___ Records ___

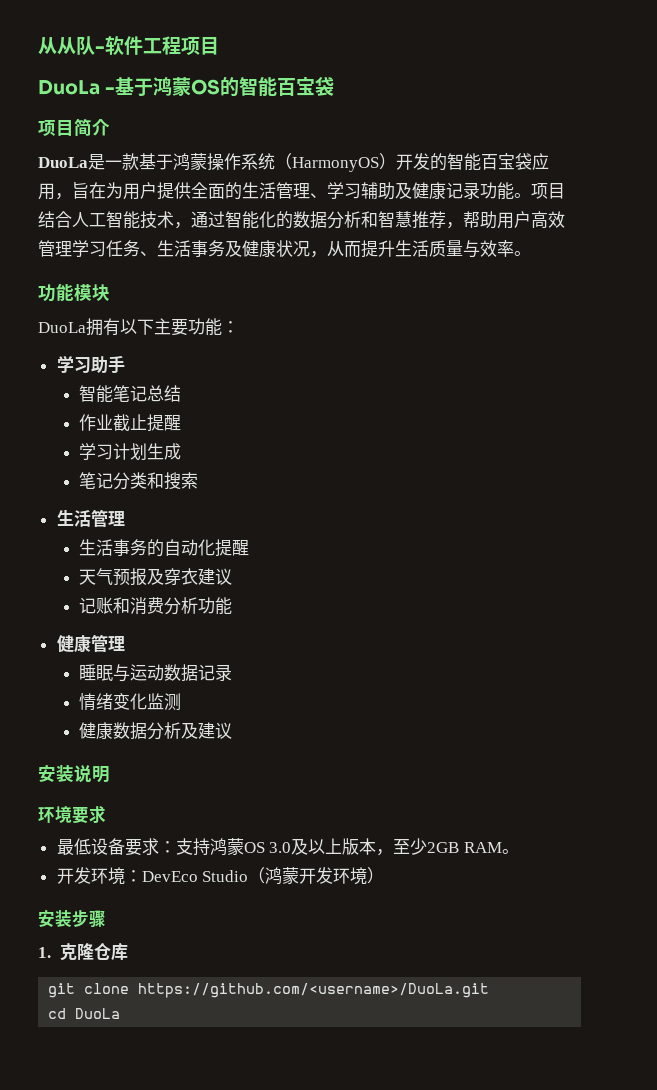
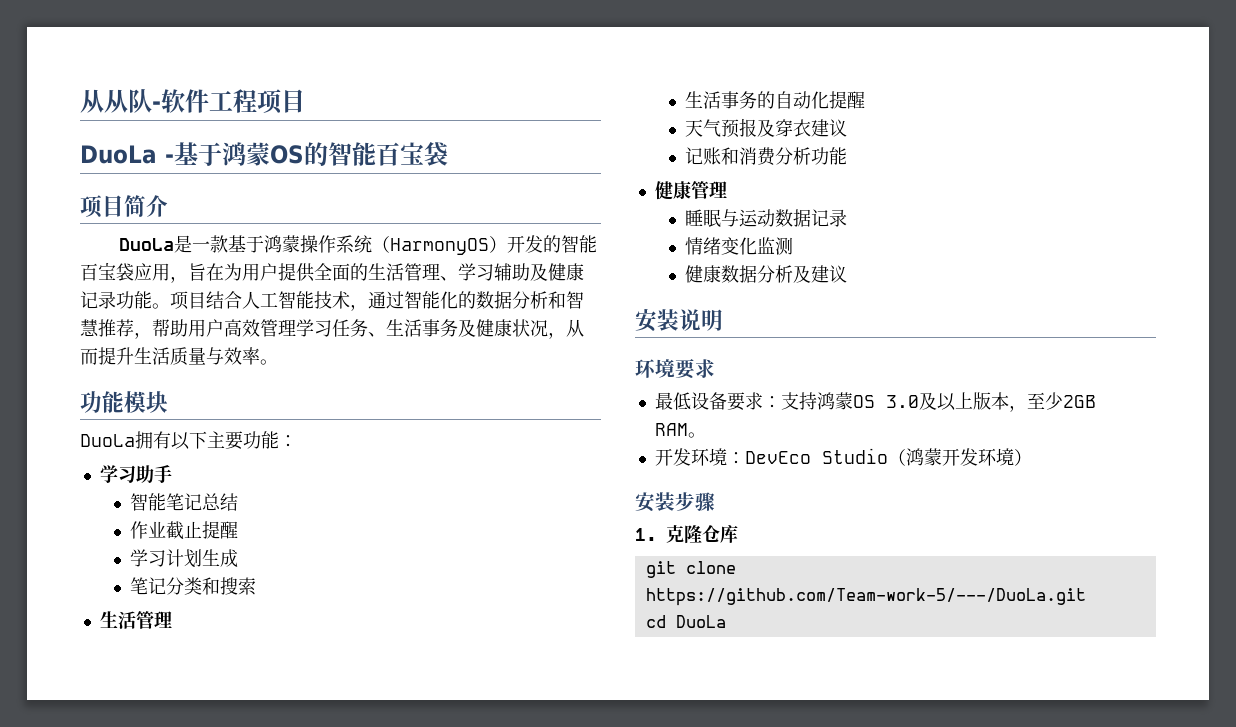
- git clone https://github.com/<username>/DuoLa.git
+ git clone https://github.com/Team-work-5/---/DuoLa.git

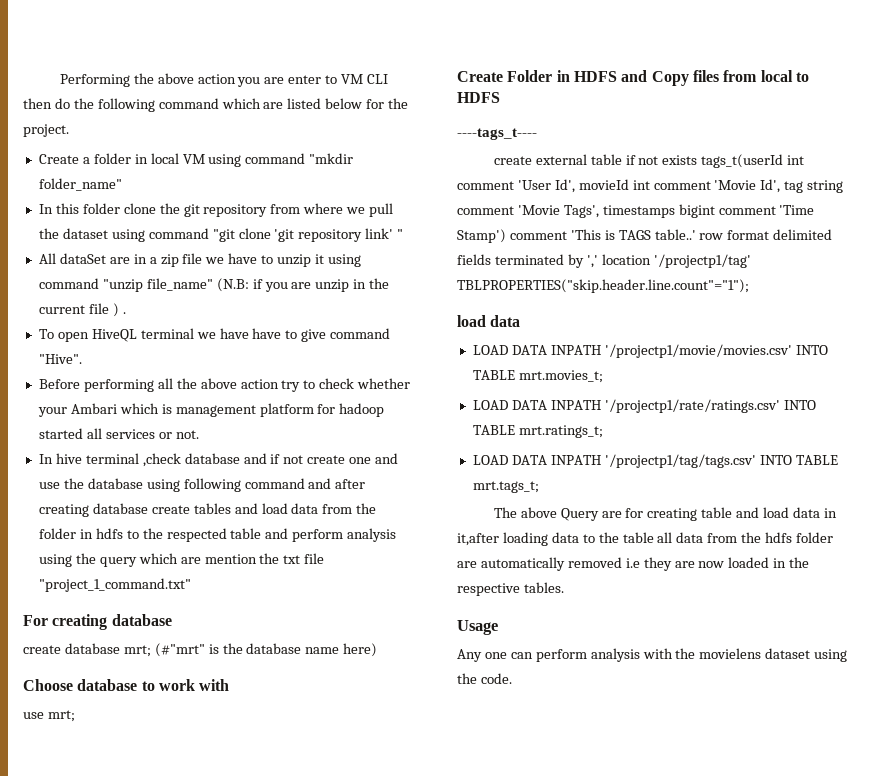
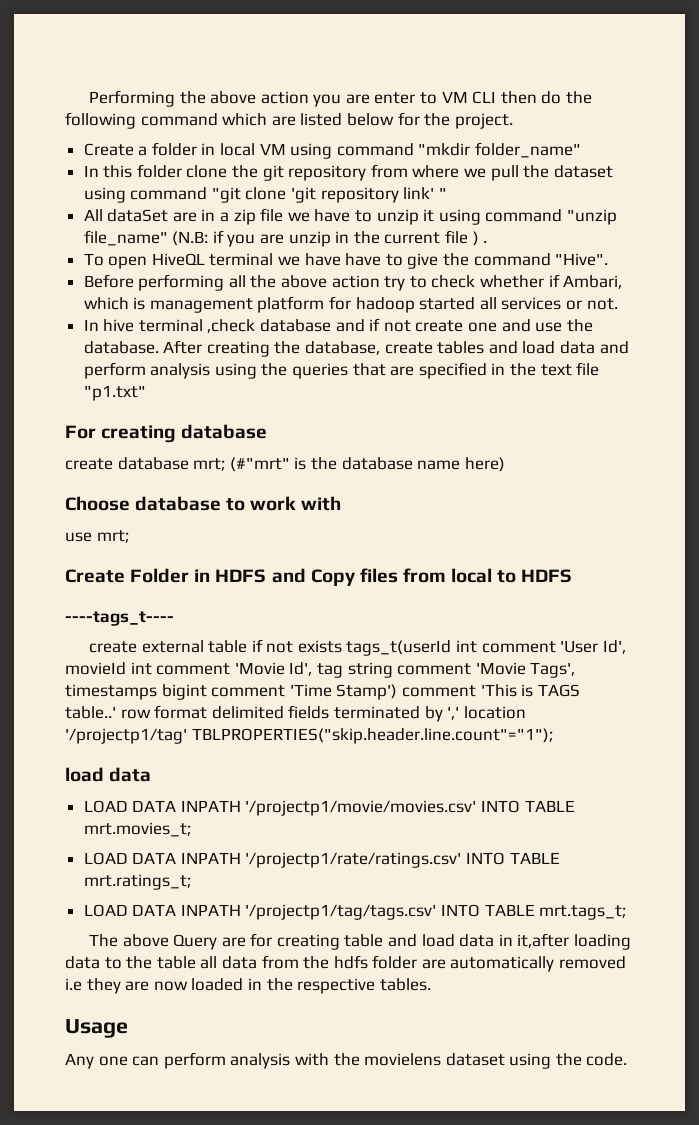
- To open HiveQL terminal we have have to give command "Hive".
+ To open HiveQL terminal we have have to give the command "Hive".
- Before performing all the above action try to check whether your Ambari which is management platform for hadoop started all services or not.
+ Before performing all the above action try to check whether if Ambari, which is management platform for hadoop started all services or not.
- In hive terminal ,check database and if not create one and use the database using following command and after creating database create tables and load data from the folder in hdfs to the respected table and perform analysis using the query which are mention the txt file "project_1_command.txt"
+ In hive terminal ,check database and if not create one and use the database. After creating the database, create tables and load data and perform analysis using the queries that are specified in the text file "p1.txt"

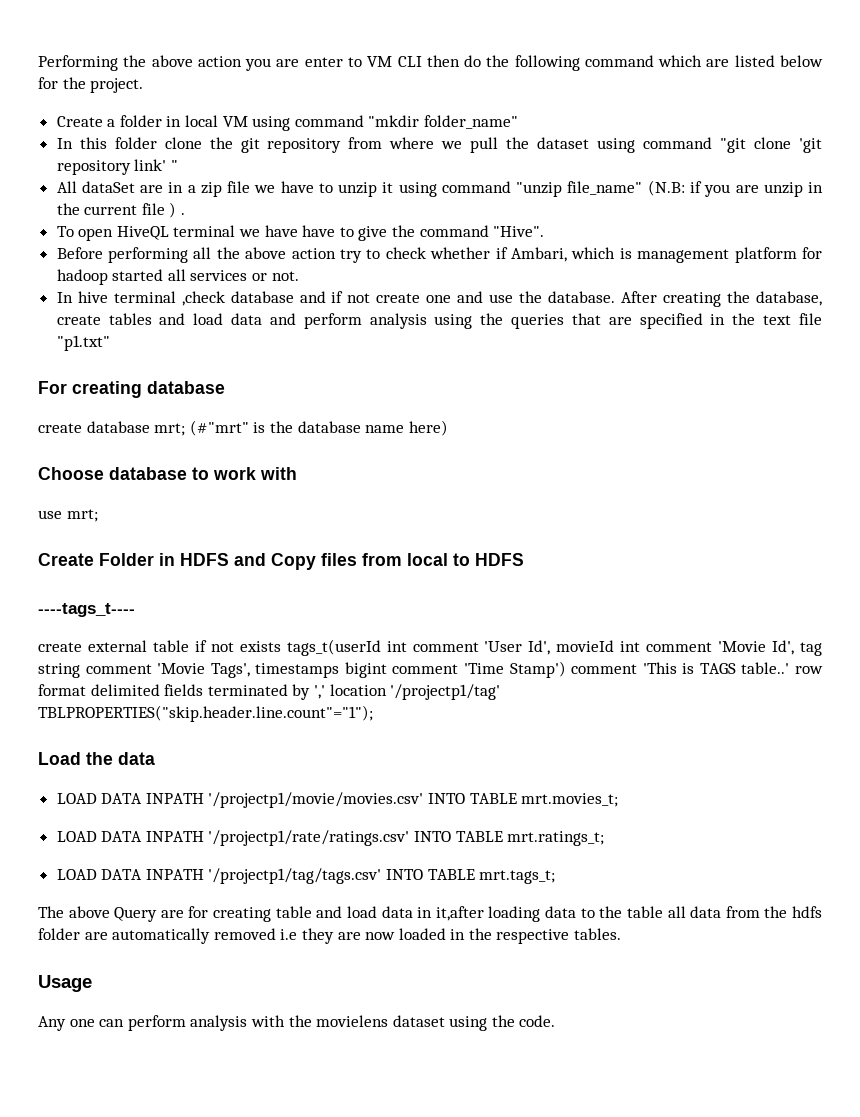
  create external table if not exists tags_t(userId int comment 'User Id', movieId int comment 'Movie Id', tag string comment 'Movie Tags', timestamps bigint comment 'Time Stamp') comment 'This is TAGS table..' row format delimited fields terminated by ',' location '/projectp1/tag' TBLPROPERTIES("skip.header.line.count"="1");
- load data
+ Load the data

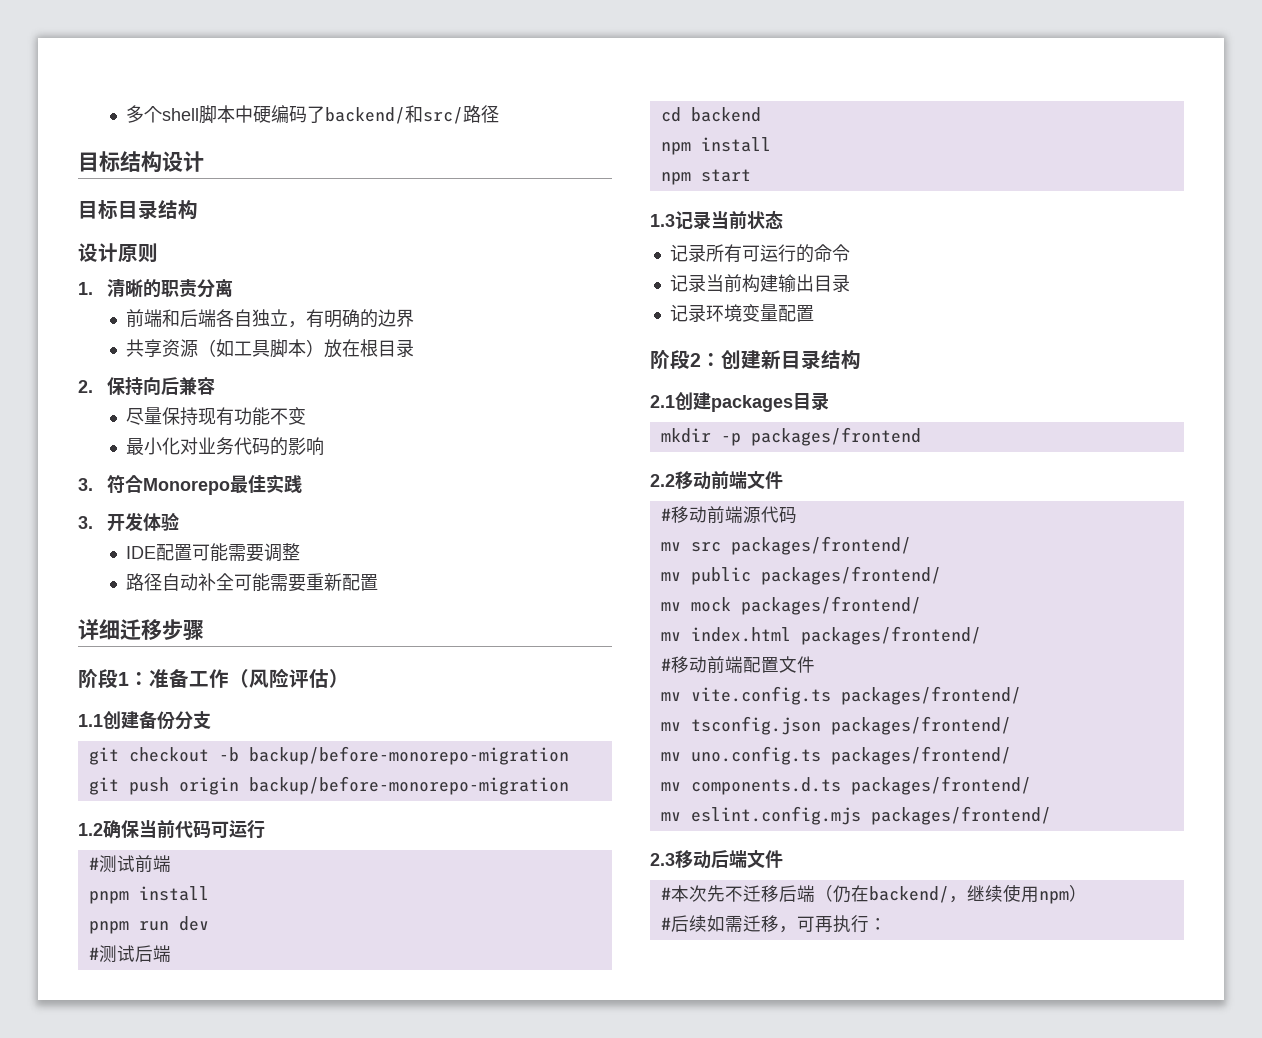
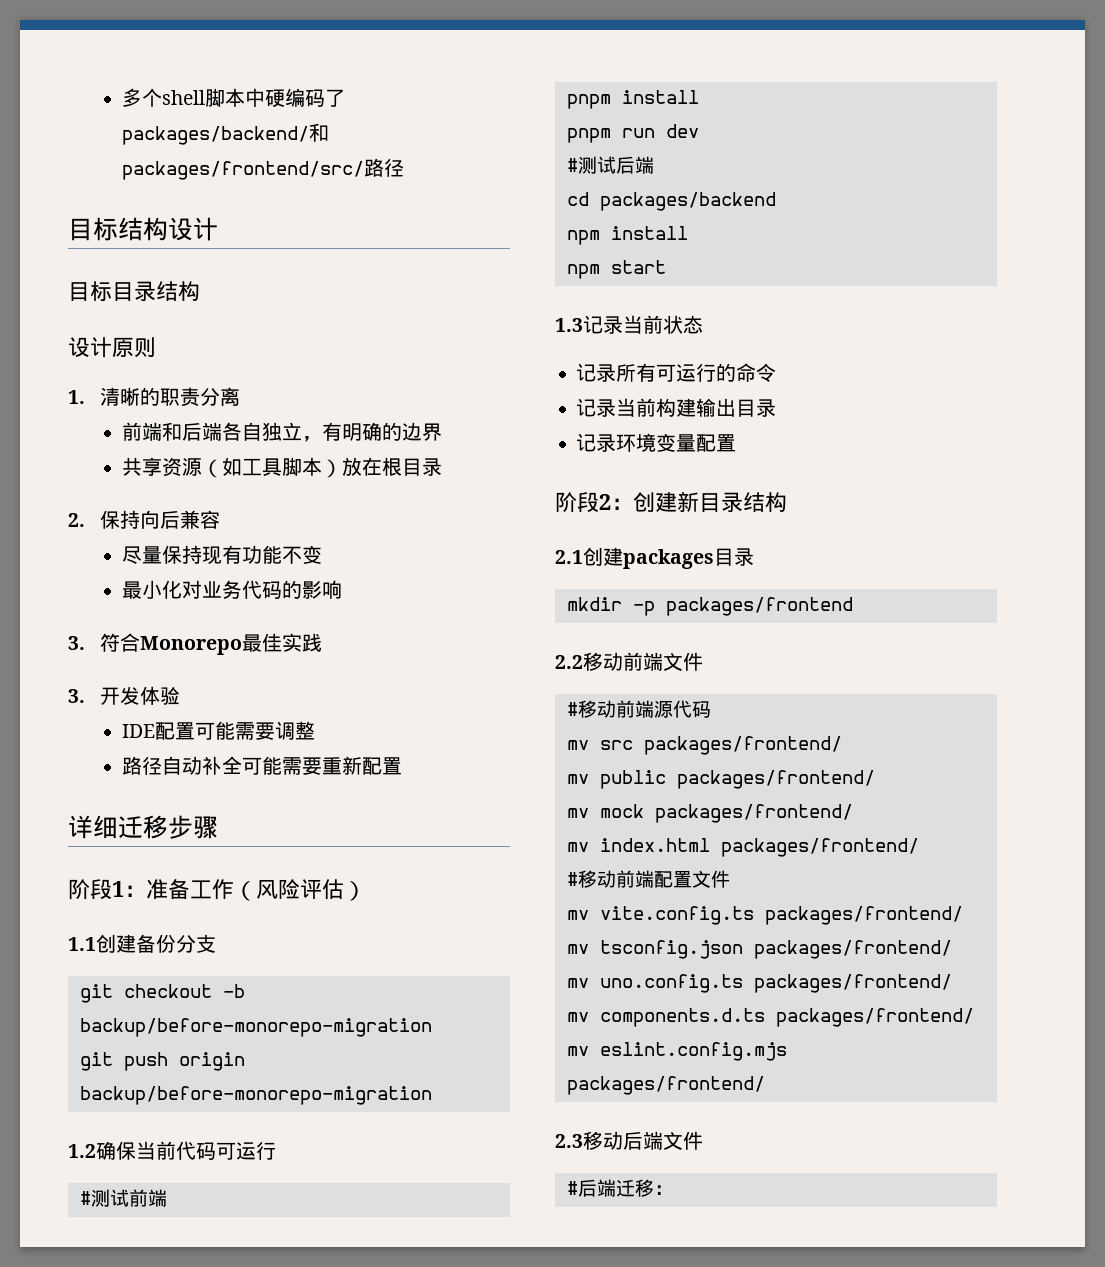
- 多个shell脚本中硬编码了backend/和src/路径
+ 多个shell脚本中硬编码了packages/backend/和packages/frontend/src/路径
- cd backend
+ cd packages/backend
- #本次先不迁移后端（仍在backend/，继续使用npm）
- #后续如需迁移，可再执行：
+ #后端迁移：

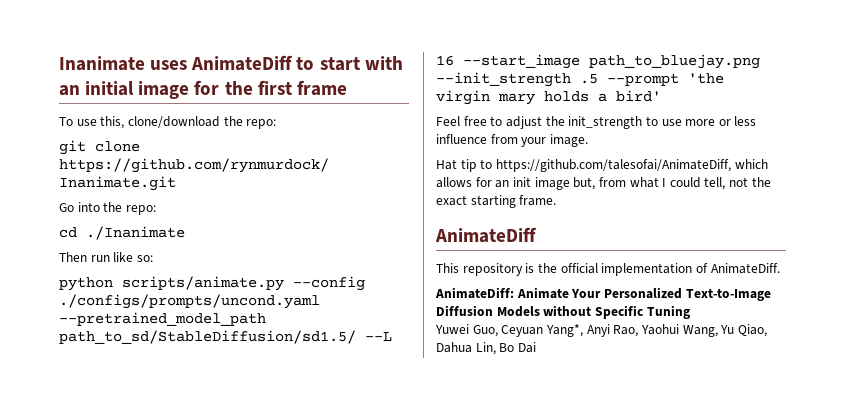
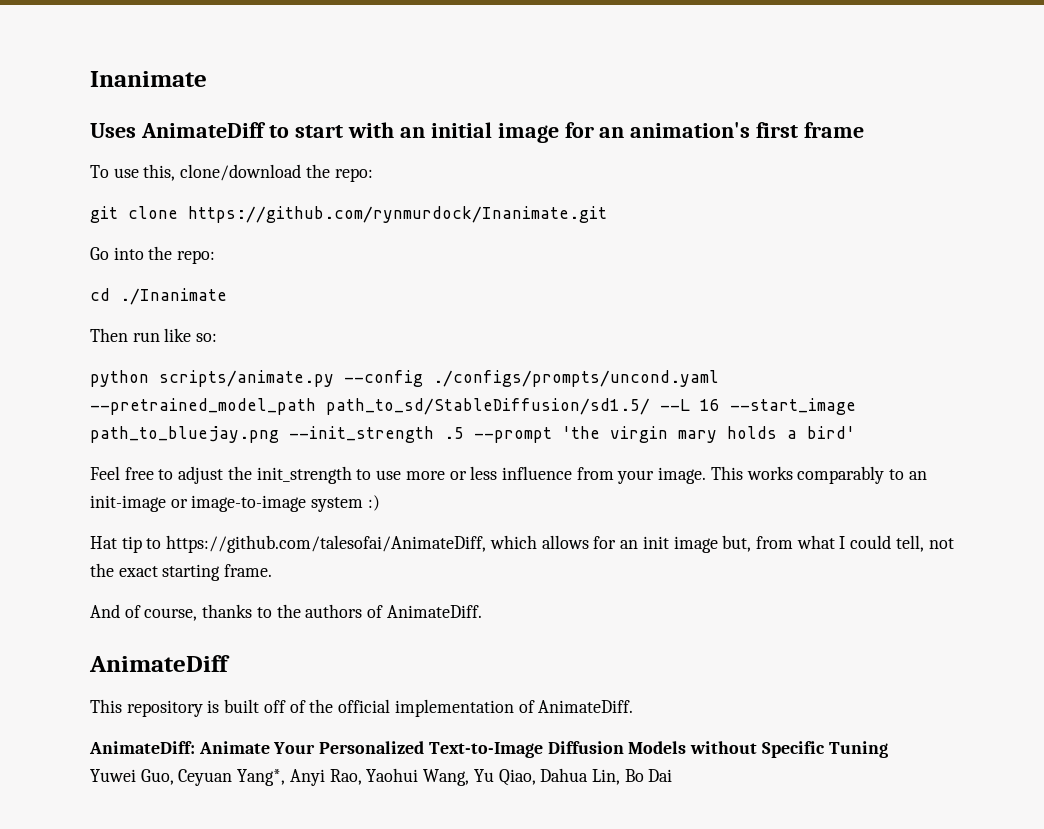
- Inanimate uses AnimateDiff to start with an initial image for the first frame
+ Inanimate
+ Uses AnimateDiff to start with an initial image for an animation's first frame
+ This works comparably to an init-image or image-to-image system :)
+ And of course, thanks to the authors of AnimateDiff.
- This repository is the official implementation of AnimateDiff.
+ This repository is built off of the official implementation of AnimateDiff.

___

• Brief: Please repeat every record above exactly, but leave out the pictures.

• Answer to this exercise:
- git clone https://github.com/<username>/DuoLa.git
+ git clone https://github.com/Team-work-5/---/DuoLa.git

- To open HiveQL terminal we have have to give command "Hive".
+ To open HiveQL terminal we have have to give the command "Hive".
- Before performing all the above action try to check whether your Ambari which is management platform for hadoop started all services or not.
+ Before performing all the above action try to check whether if Ambari, which is management platform for hadoop started all services or not.
- In hive terminal ,check database and if not create one and use the database using following command and after creating database create tables and load data from the folder in hdfs to the respected table and perform analysis using the query which are mention the txt file "project_1_command.txt"
+ In hive terminal ,check database and if not create one and use the database. After creating the database, create tables and load data and perform analysis using the queries that are specified in the text file "p1.txt"

  create external table if not exists tags_t(userId int comment 'User Id', movieId int comment 'Movie Id', tag string comment 'Movie Tags', timestamps bigint comment 'Time Stamp') comment 'This is TAGS table..' row format delimited fields terminated by ',' location '/projectp1/tag' TBLPROPERTIES("skip.header.line.count"="1");
- load data
+ Load the data

- 多个shell脚本中硬编码了backend/和src/路径
+ 多个shell脚本中硬编码了packages/backend/和packages/frontend/src/路径
- cd backend
+ cd packages/backend
- #本次先不迁移后端（仍在backend/，继续使用npm）
- #后续如需迁移，可再执行：
+ #后端迁移：

- Inanimate uses AnimateDiff to start with an initial image for the first frame
+ Inanimate
+ Uses AnimateDiff to start with an initial image for an animation's first frame
+ This works comparably to an init-image or image-to-image system :)
+ And of course, thanks to the authors of AnimateDiff.
- This repository is the official implementation of AnimateDiff.
+ This repository is built off of the official implementation of AnimateDiff.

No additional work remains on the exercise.